Les sociétés d'exploitation n'ont pas hésité à entreprendre des investissements importants pour améliorer les conditions de fonctionnement de certaines lignes. Jusqu'il y a peu, les voyageurs allant de Tokyo à Yamagata, ville de 200.000 habitants, devaient changer de train à Fukushima, le Shinkansen ne pouvant circuler sur les voies classiques. La société JR East a inauguré en 1992 un nouveau Shinkansen, baptisé Tsubasa, reliant Tokyo à Yamagata. Pour ce faire, l'écartement des voies entre Fukushima et Yamagata a été modifié. En revanche, pour éviter de modifier les quais et les tunnels, les Japonais ont mis au point un nouveau type de Shinkansen à gabarit réduit, parfois appelé " mini-Shinkansen " pour circuler sur cette ligne.
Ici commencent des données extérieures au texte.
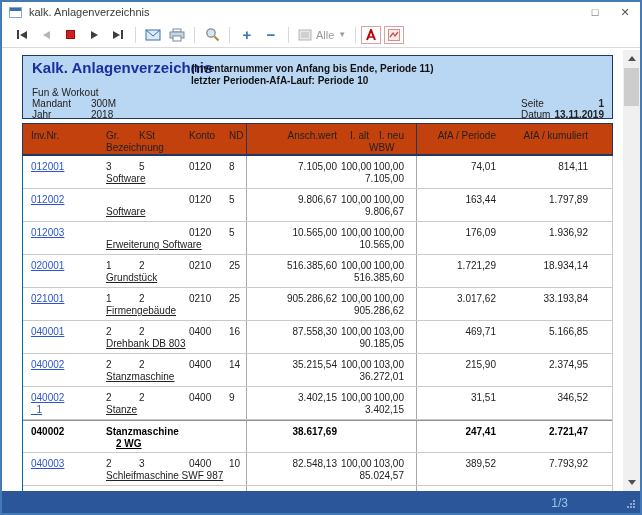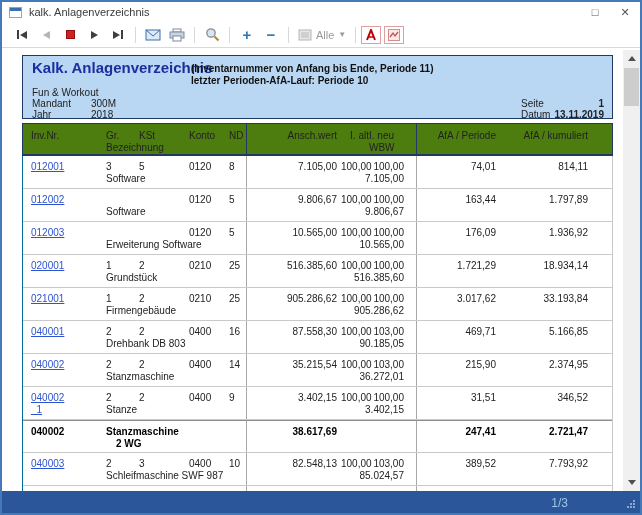--- a/index.html
+++ b/index.html
@@ -43,7 +43,7 @@
   .rpt-seite-l { left: 498px; top: 42px; } .rpt-seite-v { right: 8px; top: 42px; font-weight: bold; }
   .rpt-datum-l { left: 498px; top: 53px; } .rpt-datum-v { right: 8px; top: 53px; font-weight: bold; }
   
-  .t-head { position: absolute; left: 0; top: 68px; width: 591px; height: 33px; background: #4d7c0f; border: 1px solid #1f3864; border-bottom-width: 2px; }
+  .t-head { position: absolute; left: 0; top: 68px; width: 591px; height: 33px; background: #c2410c; border: 1px solid #1f3864; border-bottom-width: 2px; }
   .t-head span, .t-row span { position: absolute; white-space: nowrap; }
   .th-vl { position: absolute; top: 0; bottom: 0; width: 1px; background: #1f3864; }
   

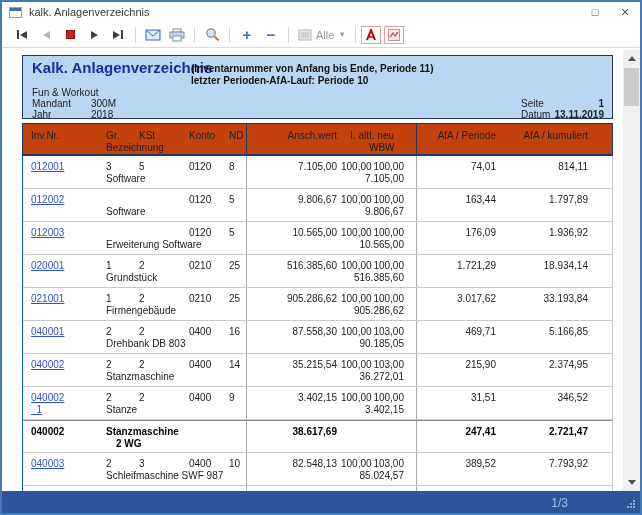--- a/index.html
+++ b/index.html
@@ -72,7 +72,7 @@
   .h-bez { left: 83px; top: 18px; }
   .h-ansch { left: 228px; top: 6px; width: 86px; text-align: right; }
   .h-ialt { left: 318px; top: 6px; width: 28px; text-align: right; }
-  .h-ineu { left: 346px; top: 6px; width: 21px; text-align: right; }
+  .h-ineu { left: 346px; top: 6px; width: 35px; text-align: right; }
   .h-wbw { left: 346px; top: 18px; width: 35px; }
   .h-afap { left: 398px; top: 6px; width: 75px; text-align: right; }
   .h-afak { left: 478px; top: 6px; width: 87px; text-align: right; }

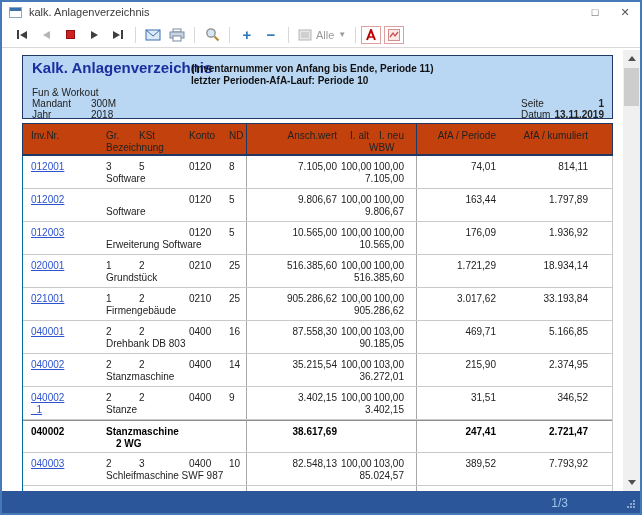--- a/index.html
+++ b/index.html
@@ -56,7 +56,7 @@
   .l1 { top: 5px; } .l2 { top: 17px; }
   .c-inv { left: 8px; } .c-gr { left: 83px; } .c-kst { left: 116px; }
   .c-konto { left: 166px; } .c-nd { left: 206px; }
-  .c-bez1 { left: 83px; } .c-bez2 { left: 83px; }
+  .c-bez1 { left: 83px; } .c-bez2 { left: 83px; text-decoration: underline; }
   .c-ansch { left: 228px; width: 86px; text-align: right; }
   .c-ialt { left: 318px; width: 28px; text-align: right; }
   .c-ineu { left: 346px; width: 35px; text-align: right; }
Enfin, un soin particulier est accordé à la maintenance, qui est de plus en plus automatisée. La voie fait l'objet de tournées de surveillance, un wagon (baptisé Dr Yellow) enregistrant un certain nombre de données. Le matériel fait l'objet d'une inspection légère toutes les 72 heures et d'une inspection régulière tous les 90 jours. Tous les trois ans, les wagons passent en atelier pour démontage et examen des principaux organes. Enfin, tous les six ans, le matériel fait l'objet d'une inspection générale.

L'éclatement du réseau des JNR n'a donc pas conduit, loin s'en faut, à une dégradation de la sécurité du transport ferroviaire ou à une détérioration de la qualité de service. De multiples initiatives semblent au contraire avoir été prises pour améliorer le service offert aux voyageurs. Le découpage du réseau en entités régionales semble avoir créé un dynamisme qui n'existait pas dans les années précédant la réforme.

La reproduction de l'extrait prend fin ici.